Principal Component Analysis (PCA)

A Complete Visual Guide

What is PCA?

Principal Component Analysis is a dimensionality reduction technique that transforms high-dimensional data into a lower-dimensional space while preserving as much variance as possible. It finds the directions (principal components) along which the data varies the most.

Key Applications:

  • Dimensionality reduction
  • Data visualization
  • Noise reduction
  • Feature extraction
  • Data compression

What You'll Learn:

  • Mathematical foundations
  • Geometric intuition
  • Step-by-step algorithm
  • Common mistakes
  • Practical implementation

Geometric Intuition

Imagine you have data points scattered in space. PCA finds the "best" directions to view this data - directions that show the most variation.
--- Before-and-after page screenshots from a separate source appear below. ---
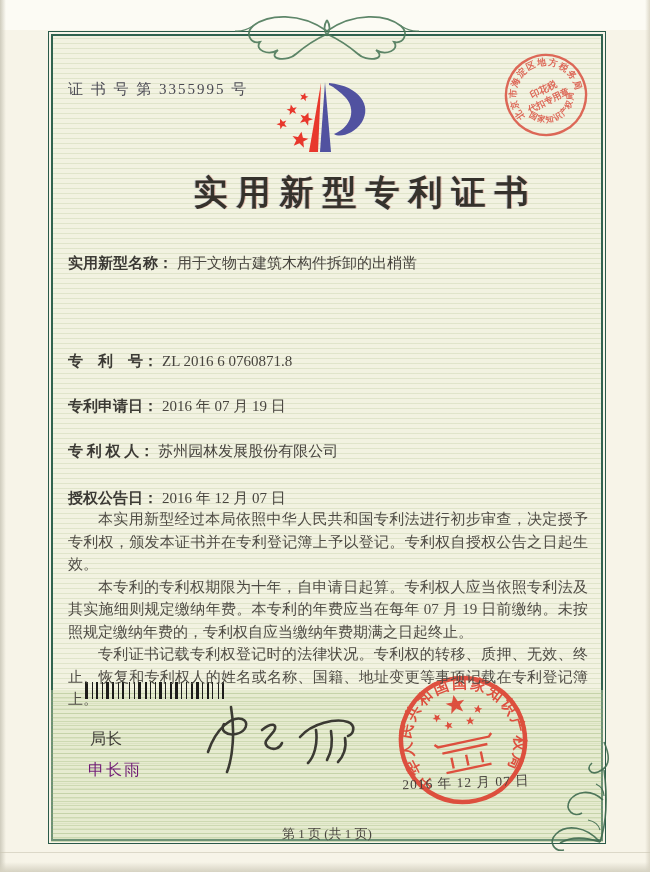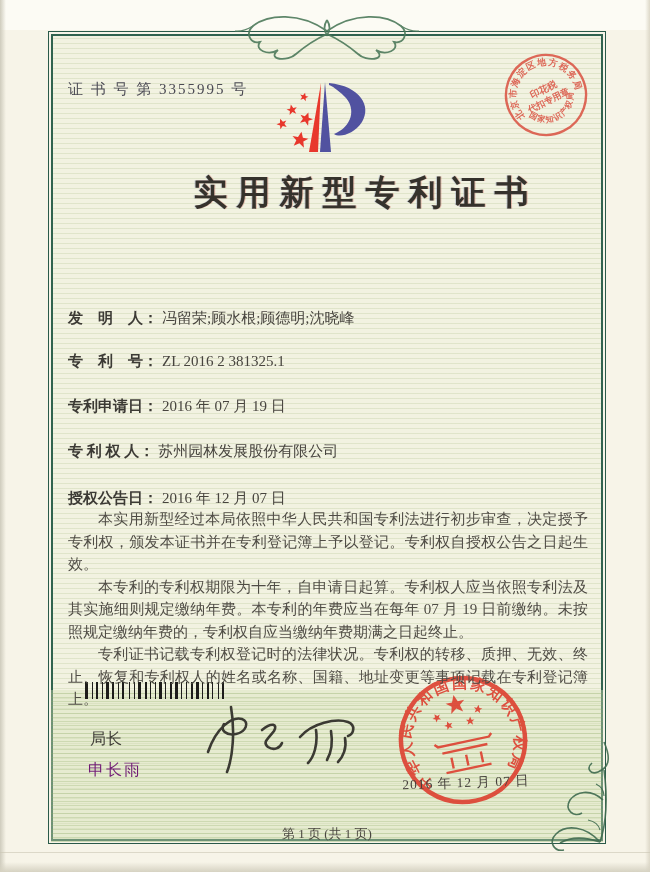"实用新型名称：" div.txt { html: none -> <div> <span>实用新型名称：</span> <span>用于文物古建筑木构件拆卸的出梢凿</span> </div> }
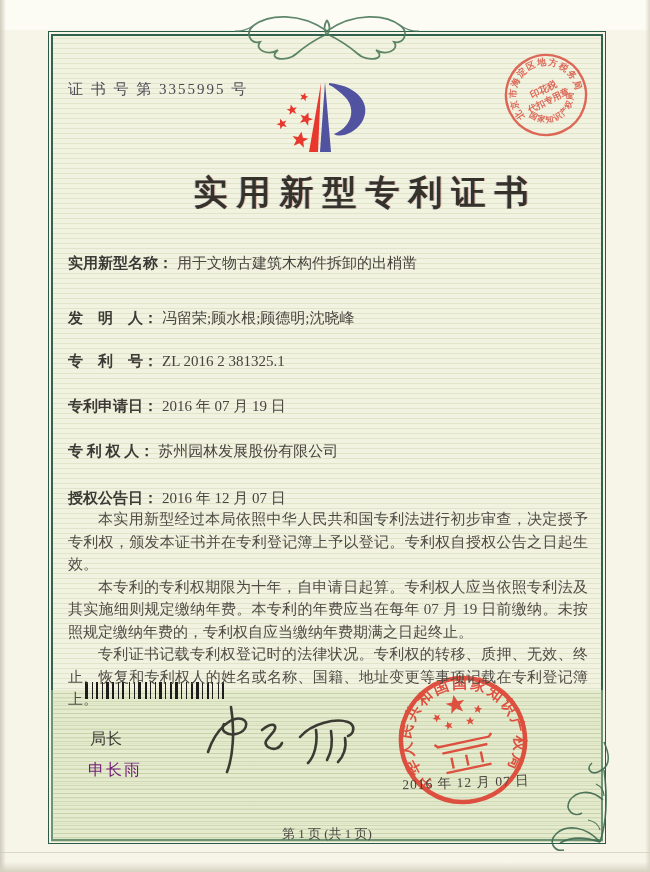"发 明 人：" div.txt { html: <div> <span>发 明 人：</span> <span>冯留荣;顾水根;顾德明;沈晓峰</span> </div> -> none }
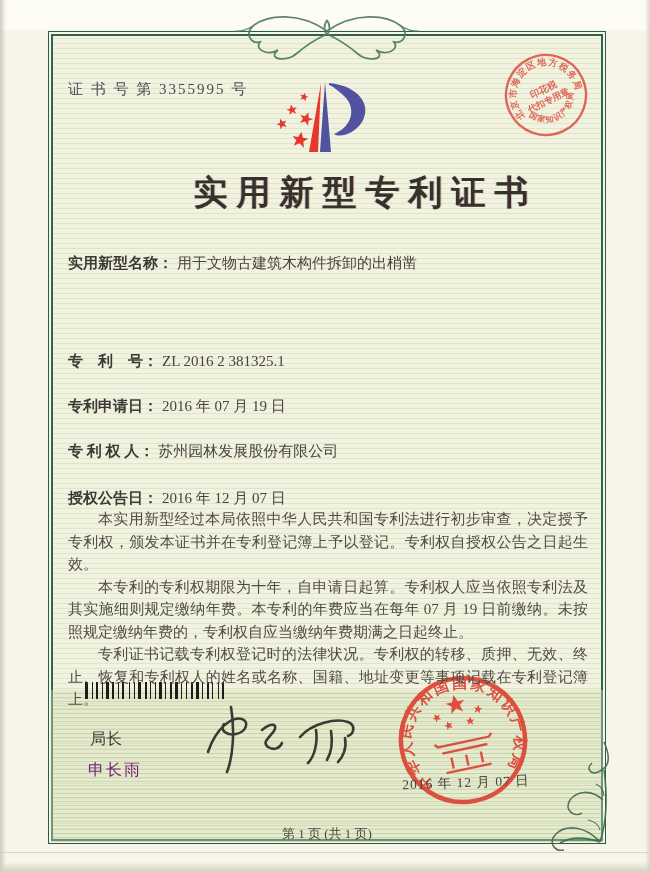"ZL 2016 2 381325.1" span.field-value { text: 2 381325.1 -> 6 0760871.8 }
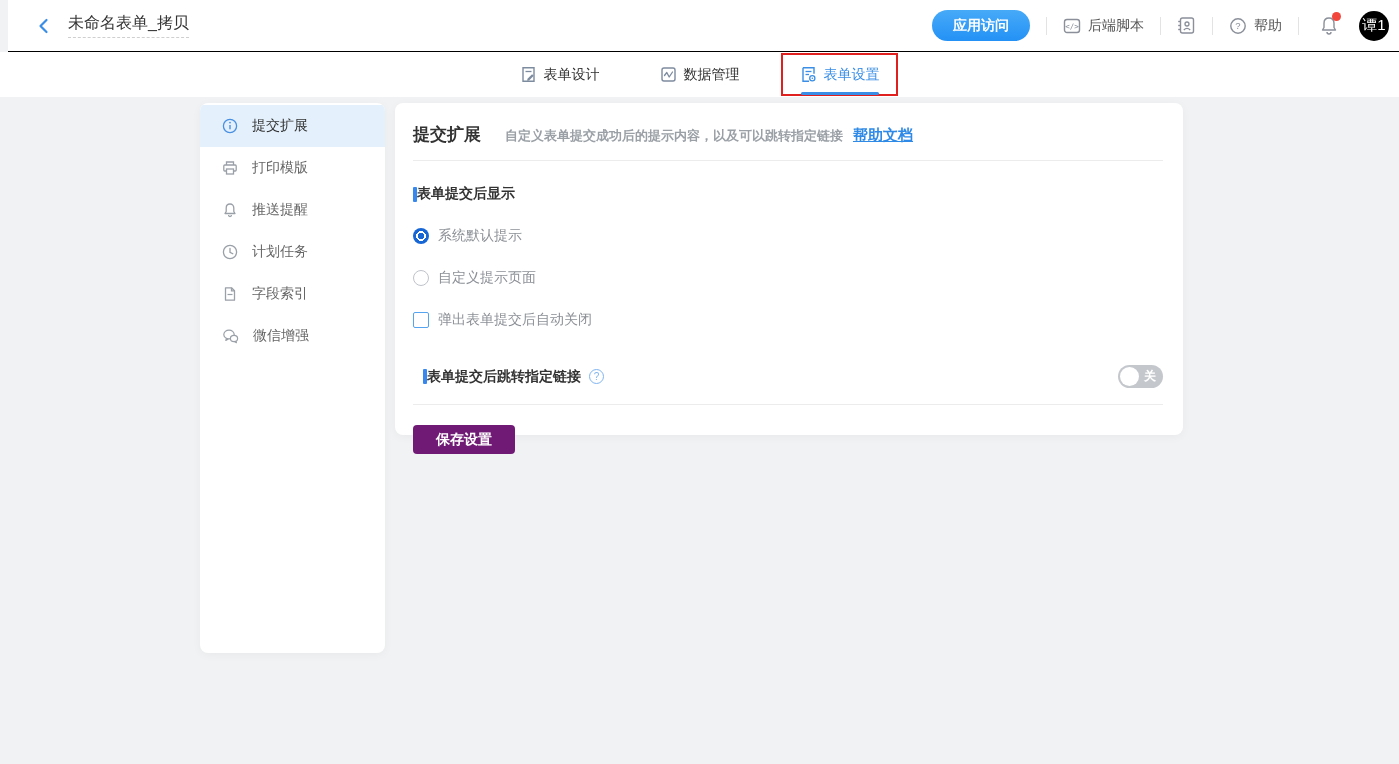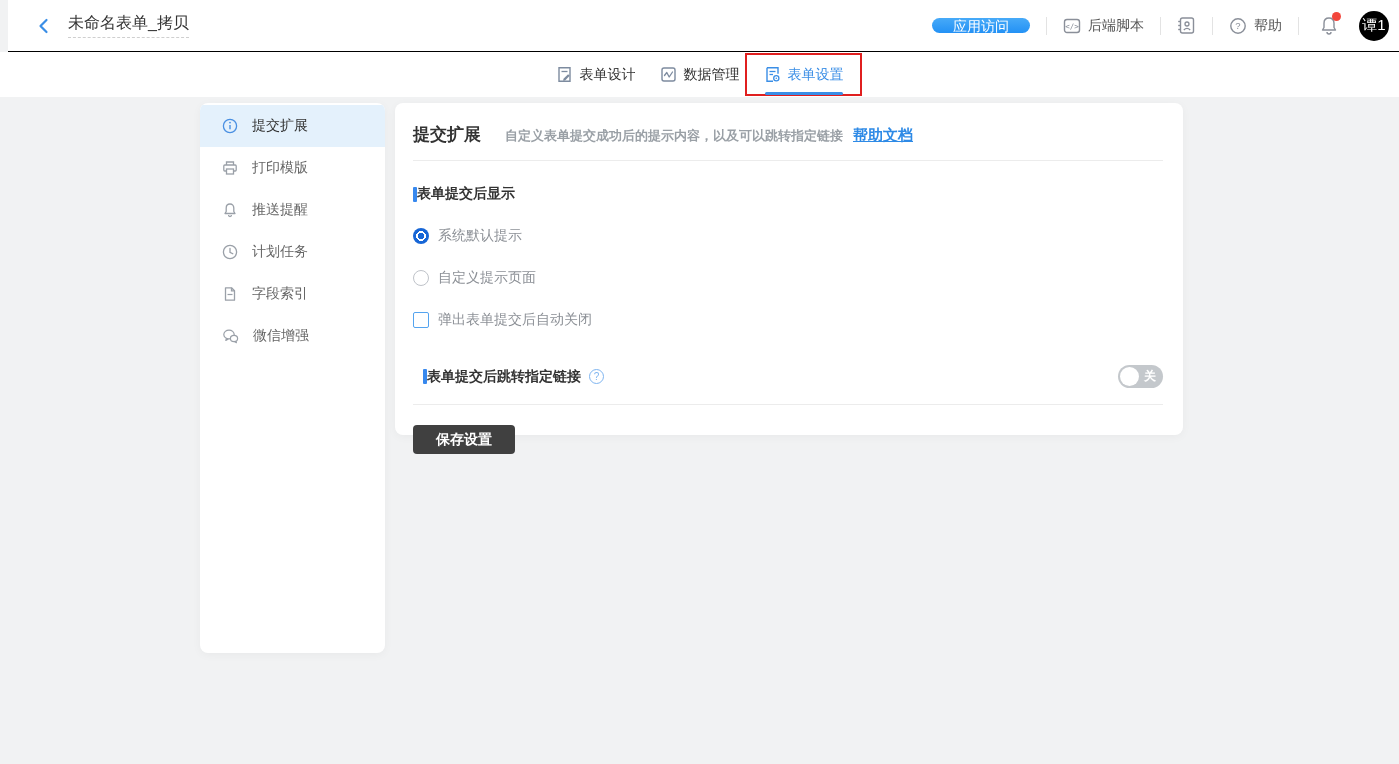"应用访问" .pill-btn { font-weight: none -> bold; height: 15px -> 31px }
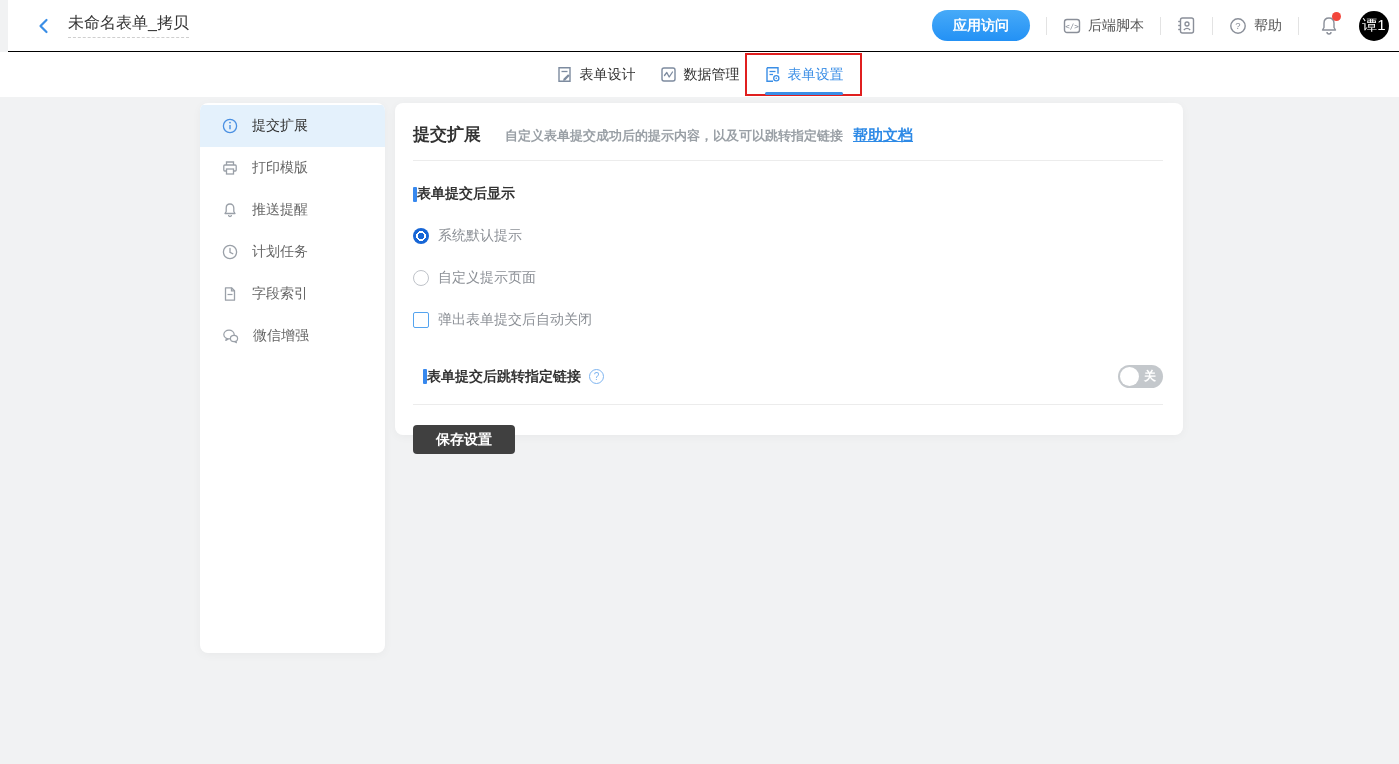"表单设计" .tabbar { gap: 20px -> 56px }
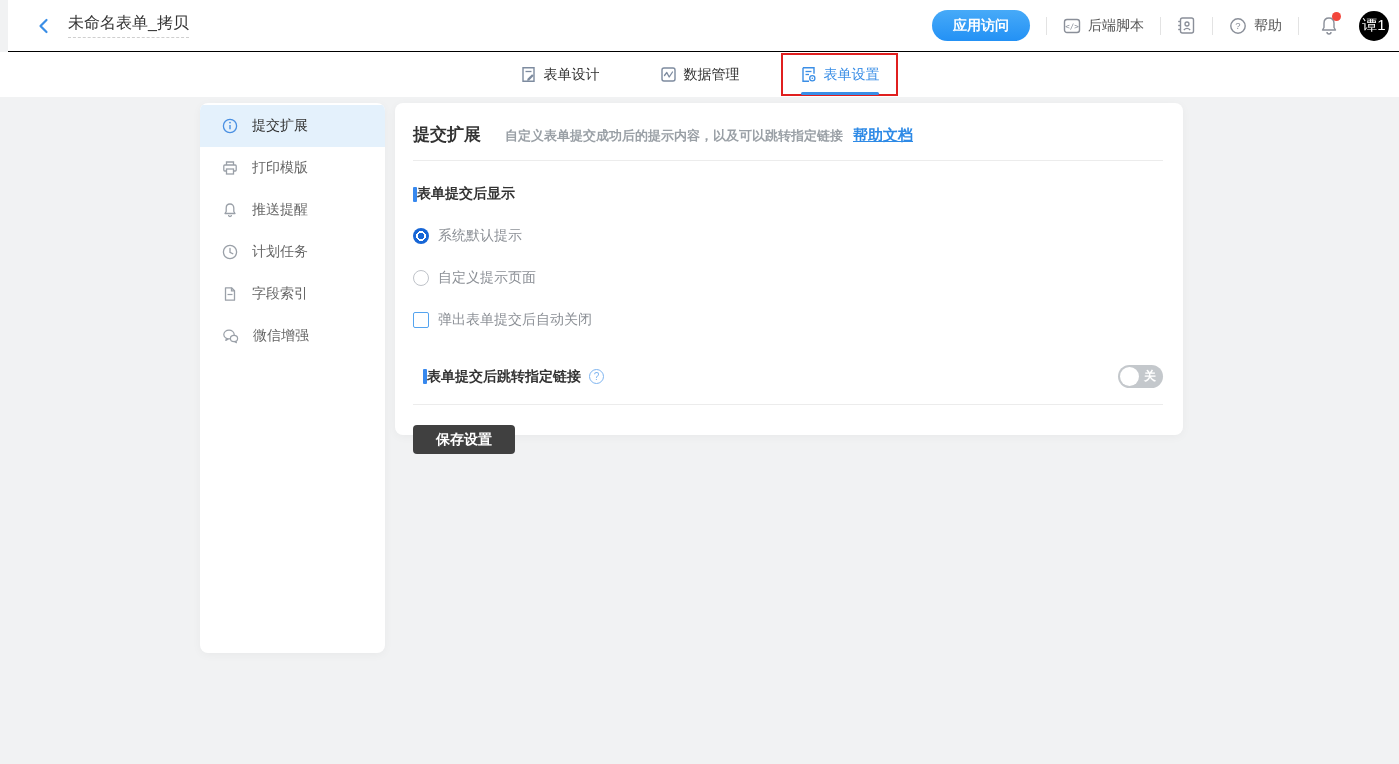"保存设置" .save-btn { background: #404040 -> #701a75 }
These directions are the principal components.

Interactive Demo

Drag the slider to see how rotating the coordinate system changes the data representation. PCA finds the rotation that maximizes variance along the axes.

Mathematical Foundation: Covariance

PCA is fundamentally about understanding the covariance structure of your data. The covariance matrix captures how variables relate to each other.

Covariance between variables X and Y:
$$\text{Cov}(X,Y) = \mathbb{E}[(X - \mu_X)(Y - \mu_Y)] = \mathbb{E}[XY] - \mu_X \mu_Y$$
Covariance Matrix (for data matrix X):
$$\mathbf{C} = \frac{1}{n-1} \mathbf{X}^T \mathbf{X}$$
where $\mathbf{X}$ is mean-centered data

Properties of Covariance Matrix:

  • Symmetric: C = C^T
  • Positive semi-definite
  • Diagonal elements = variances
  • Off-diagonal = covariances
Example 2×2 Covariance Matrix:
$$\mathbf{C} = \begin{bmatrix} \sigma_1^2 & \sigma_{12} \\ \sigma_{12} & \sigma_2^2 \end{bmatrix}$$

Eigendecomposition: The Heart of PCA

The principal components are the eigenvectors of the covariance matrix, and their importance is given by the corresponding eigenvalues.

Eigenvalue Equation:
$$\mathbf{C} \mathbf{v}_i = \lambda_i \mathbf{v}_i$$
where $\mathbf{v}_i$ is the $i$-th eigenvector and $\lambda_i$ is the corresponding eigenvalue
Full Eigendecomposition:
$$\mathbf{C} = \mathbf{P} \boldsymbol{\Lambda} \mathbf{P}^T$$
where $\mathbf{P}$ is the matrix of eigenvectors and $\boldsymbol{\Lambda}$ is the diagonal matrix of eigenvalues

Understanding Eigenvectors

Adjust the eigenvalues to see how they affect the data's covariance ellipse. Larger eigenvalues = more variance in that direction.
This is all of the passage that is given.